You have to remember that every tree and every rock and every river from one side of the country to the other harbors a Native American manitou. This is still their land, spiritually, even if we took it away from them. It’s like a haunted house. You may own the deeds, but the house itself still belongs to the ghosts.’
‘He’s deceased, but to look at him, you’d think that he still has the Devil breathing down his neck.’
When she’s alone examining the body, a voice whispers ‘save me’ and just like an ice cold fingertip traveling down her spine, her unease intensifies. Then another body, same MO and she is unwittingly thrust into a supernatural nightmare that will see her join forces with the now tarot card reader Harry Erskine.
Harry is just about to be kicked out of Miami after accepting a gift from an old lady that he really should have refused point blank. His tarot cards are changing of their own accord, death being the dominant theme and to top it off there’s a scary looking nun in his bedroom. Things don’t get much better from here on out for our friendly fortune teller, in fact they get decidedly worse in a life threatening fashion. As two supernatural entities combine to bring Hell to the people of America.

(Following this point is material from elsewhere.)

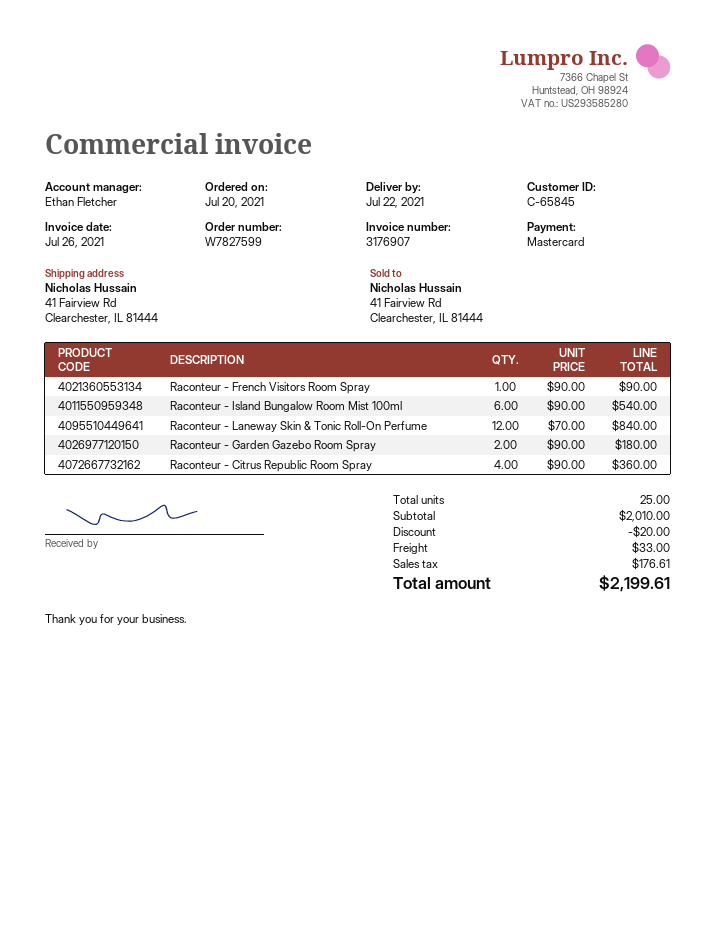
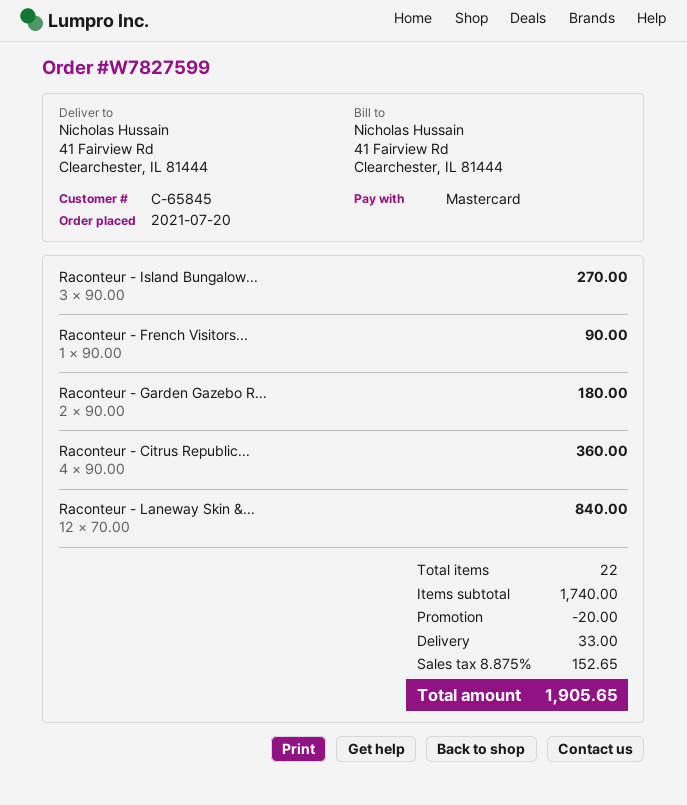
Raconteur - Island Bungalow Room Mist 100ml: 6 x 90.00 = 540.00 -> 3 x 90.00 = 270.00
total quantity: 25 -> 22
subtotal: 2010.00 -> 1740.00
tax: 176.61 -> 152.65
total: 2199.61 -> 1905.65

There’s the usual enjoyably disturbing sexual encounters, a tag team of bad guys that have formed an unlikely partnership with the primary goal of revenge and death. The reincarnation of evil is where it all begins, magic rituals carried out to revisit future life and wreak havoc. To rid America of its people and reclaim it for those most deserved. How they do it, well it’s horror all the way and two things are prevalent. One, you’ve probably never even considered the humble bed bug as a destructive malevolent force, well you will now and two, this reinforces the point that nuns are bloody creepy.
Plague of the Manitou was my first read in the Harry Erskine series and while you can appreciate there’s a lot of history I’ve missed out on, it’s easily readable as a stand-alone. Well-paced, engaging characters a story that flows relentlessly toward an apocalypse of biblical proportions and I shall definitely go back to the origins of the Manitou. If I had any complaints it would be the ending, the old ‘I’ll distract him while you sneak up behind him’ philosophy just doesn’t work as well in writing compared to the screen and it felt like taking the quickest and cheapest way out. That said if you’ve invested in this series before then you’ll enjoy this one.